Your instructions: Your answer must be an exact copy of the entries, containing no images.

===== Task input

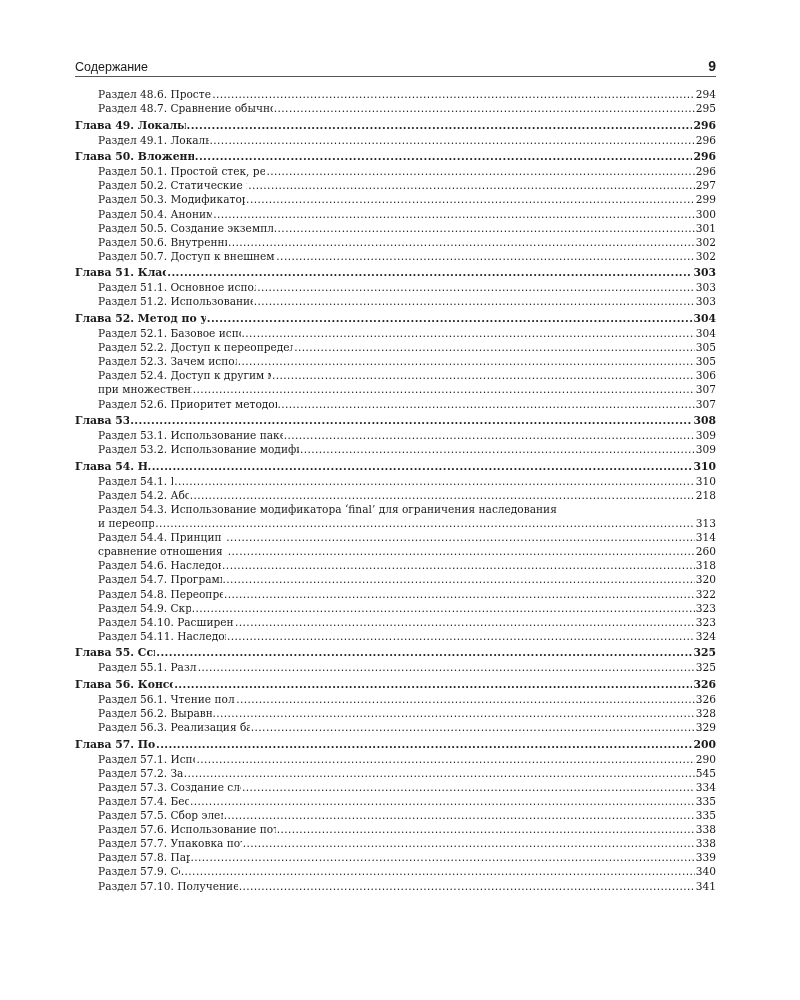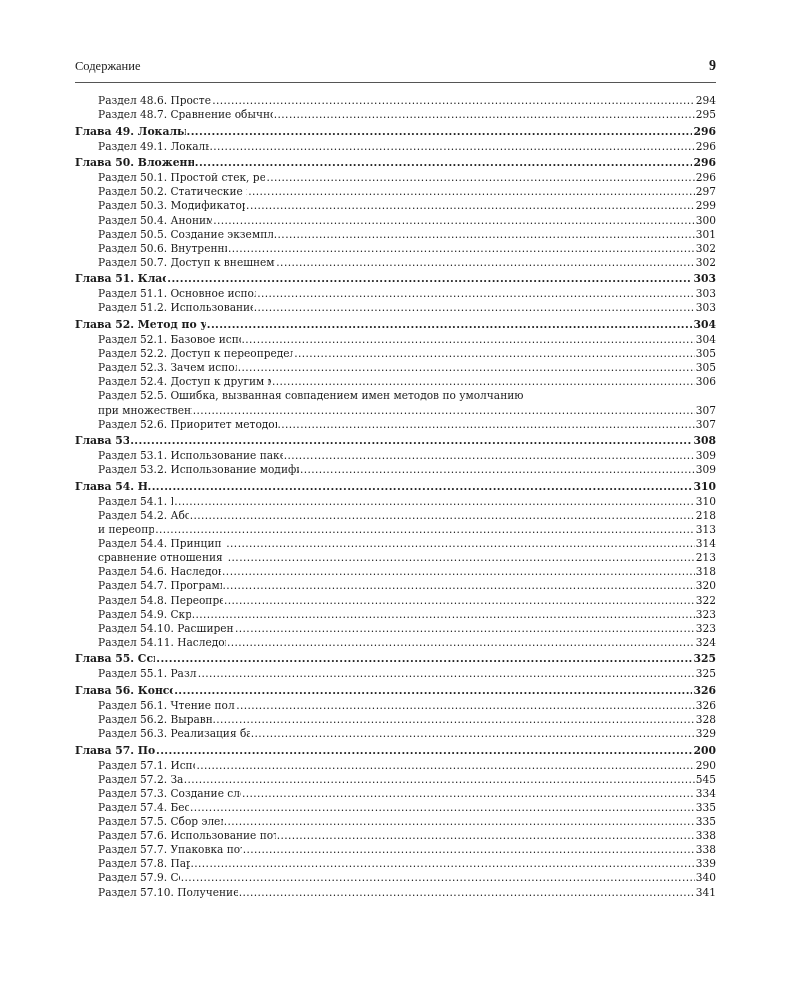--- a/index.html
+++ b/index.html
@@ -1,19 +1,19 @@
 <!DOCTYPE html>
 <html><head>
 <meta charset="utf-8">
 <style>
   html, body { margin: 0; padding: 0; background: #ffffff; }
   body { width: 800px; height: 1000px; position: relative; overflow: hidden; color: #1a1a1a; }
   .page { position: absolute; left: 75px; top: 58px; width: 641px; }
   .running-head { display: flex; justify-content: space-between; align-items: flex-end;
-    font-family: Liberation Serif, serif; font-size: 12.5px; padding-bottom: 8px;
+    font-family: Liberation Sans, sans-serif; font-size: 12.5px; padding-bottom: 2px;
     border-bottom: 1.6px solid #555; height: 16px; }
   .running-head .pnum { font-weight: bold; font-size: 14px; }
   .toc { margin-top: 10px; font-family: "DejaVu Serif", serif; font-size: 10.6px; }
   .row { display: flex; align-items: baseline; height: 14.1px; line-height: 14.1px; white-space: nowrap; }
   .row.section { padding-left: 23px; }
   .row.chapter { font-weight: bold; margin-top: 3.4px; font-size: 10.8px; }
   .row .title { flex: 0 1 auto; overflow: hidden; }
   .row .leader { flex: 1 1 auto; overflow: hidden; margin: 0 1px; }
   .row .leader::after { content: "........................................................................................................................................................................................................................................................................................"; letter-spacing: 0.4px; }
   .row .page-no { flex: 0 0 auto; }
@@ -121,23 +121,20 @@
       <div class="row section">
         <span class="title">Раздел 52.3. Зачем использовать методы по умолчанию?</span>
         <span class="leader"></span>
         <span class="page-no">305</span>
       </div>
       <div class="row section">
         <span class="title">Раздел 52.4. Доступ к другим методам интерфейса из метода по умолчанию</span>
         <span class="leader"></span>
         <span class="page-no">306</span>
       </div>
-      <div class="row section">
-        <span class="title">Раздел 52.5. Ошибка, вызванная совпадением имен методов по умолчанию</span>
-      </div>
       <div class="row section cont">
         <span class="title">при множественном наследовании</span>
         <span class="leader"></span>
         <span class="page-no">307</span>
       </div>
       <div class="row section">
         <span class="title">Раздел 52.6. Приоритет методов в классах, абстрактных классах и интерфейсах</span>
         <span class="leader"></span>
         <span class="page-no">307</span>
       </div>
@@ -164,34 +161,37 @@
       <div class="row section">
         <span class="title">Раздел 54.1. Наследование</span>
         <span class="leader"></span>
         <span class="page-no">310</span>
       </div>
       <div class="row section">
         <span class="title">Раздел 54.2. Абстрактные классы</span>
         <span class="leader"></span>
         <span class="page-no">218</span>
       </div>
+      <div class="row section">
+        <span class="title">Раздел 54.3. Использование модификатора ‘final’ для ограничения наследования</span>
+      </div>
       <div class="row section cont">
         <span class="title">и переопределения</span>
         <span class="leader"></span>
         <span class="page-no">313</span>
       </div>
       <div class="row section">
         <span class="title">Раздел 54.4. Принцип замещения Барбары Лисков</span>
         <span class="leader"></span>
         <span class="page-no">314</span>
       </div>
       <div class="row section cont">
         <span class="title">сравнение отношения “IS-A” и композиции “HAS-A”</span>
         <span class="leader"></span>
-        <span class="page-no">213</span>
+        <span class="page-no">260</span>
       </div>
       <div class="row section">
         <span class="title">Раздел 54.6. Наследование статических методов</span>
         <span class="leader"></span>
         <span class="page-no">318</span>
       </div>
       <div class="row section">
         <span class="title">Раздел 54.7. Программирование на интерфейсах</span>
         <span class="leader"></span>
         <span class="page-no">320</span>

==========

Output below:
--- a/index.html
+++ b/index.html
@@ -1,19 +1,19 @@
 <!DOCTYPE html>
 <html><head>
 <meta charset="utf-8">
 <style>
   html, body { margin: 0; padding: 0; background: #ffffff; }
   body { width: 800px; height: 1000px; position: relative; overflow: hidden; color: #1a1a1a; }
   .page { position: absolute; left: 75px; top: 58px; width: 641px; }
   .running-head { display: flex; justify-content: space-between; align-items: flex-end;
-    font-family: Liberation Serif, serif; font-size: 12.5px; padding-bottom: 8px;
+    font-family: Liberation Sans, sans-serif; font-size: 12.5px; padding-bottom: 2px;
     border-bottom: 1.6px solid #555; height: 16px; }
   .running-head .pnum { font-weight: bold; font-size: 14px; }
   .toc { margin-top: 10px; font-family: "DejaVu Serif", serif; font-size: 10.6px; }
   .row { display: flex; align-items: baseline; height: 14.1px; line-height: 14.1px; white-space: nowrap; }
   .row.section { padding-left: 23px; }
   .row.chapter { font-weight: bold; margin-top: 3.4px; font-size: 10.8px; }
   .row .title { flex: 0 1 auto; overflow: hidden; }
   .row .leader { flex: 1 1 auto; overflow: hidden; margin: 0 1px; }
   .row .leader::after { content: "........................................................................................................................................................................................................................................................................................"; letter-spacing: 0.4px; }
   .row .page-no { flex: 0 0 auto; }
@@ -121,23 +121,20 @@
       <div class="row section">
         <span class="title">Раздел 52.3. Зачем использовать методы по умолчанию?</span>
         <span class="leader"></span>
         <span class="page-no">305</span>
       </div>
       <div class="row section">
         <span class="title">Раздел 52.4. Доступ к другим методам интерфейса из метода по умолчанию</span>
         <span class="leader"></span>
         <span class="page-no">306</span>
       </div>
-      <div class="row section">
-        <span class="title">Раздел 52.5. Ошибка, вызванная совпадением имен методов по умолчанию</span>
-      </div>
       <div class="row section cont">
         <span class="title">при множественном наследовании</span>
         <span class="leader"></span>
         <span class="page-no">307</span>
       </div>
       <div class="row section">
         <span class="title">Раздел 52.6. Приоритет методов в классах, абстрактных классах и интерфейсах</span>
         <span class="leader"></span>
         <span class="page-no">307</span>
       </div>
@@ -164,34 +161,37 @@
       <div class="row section">
         <span class="title">Раздел 54.1. Наследование</span>
         <span class="leader"></span>
         <span class="page-no">310</span>
       </div>
       <div class="row section">
         <span class="title">Раздел 54.2. Абстрактные классы</span>
         <span class="leader"></span>
         <span class="page-no">218</span>
       </div>
+      <div class="row section">
+        <span class="title">Раздел 54.3. Использование модификатора ‘final’ для ограничения наследования</span>
+      </div>
       <div class="row section cont">
         <span class="title">и переопределения</span>
         <span class="leader"></span>
         <span class="page-no">313</span>
       </div>
       <div class="row section">
         <span class="title">Раздел 54.4. Принцип замещения Барбары Лисков</span>
         <span class="leader"></span>
         <span class="page-no">314</span>
       </div>
       <div class="row section cont">
         <span class="title">сравнение отношения “IS-A” и композиции “HAS-A”</span>
         <span class="leader"></span>
-        <span class="page-no">213</span>
+        <span class="page-no">260</span>
       </div>
       <div class="row section">
         <span class="title">Раздел 54.6. Наследование статических методов</span>
         <span class="leader"></span>
         <span class="page-no">318</span>
       </div>
       <div class="row section">
         <span class="title">Раздел 54.7. Программирование на интерфейсах</span>
         <span class="leader"></span>
         <span class="page-no">320</span>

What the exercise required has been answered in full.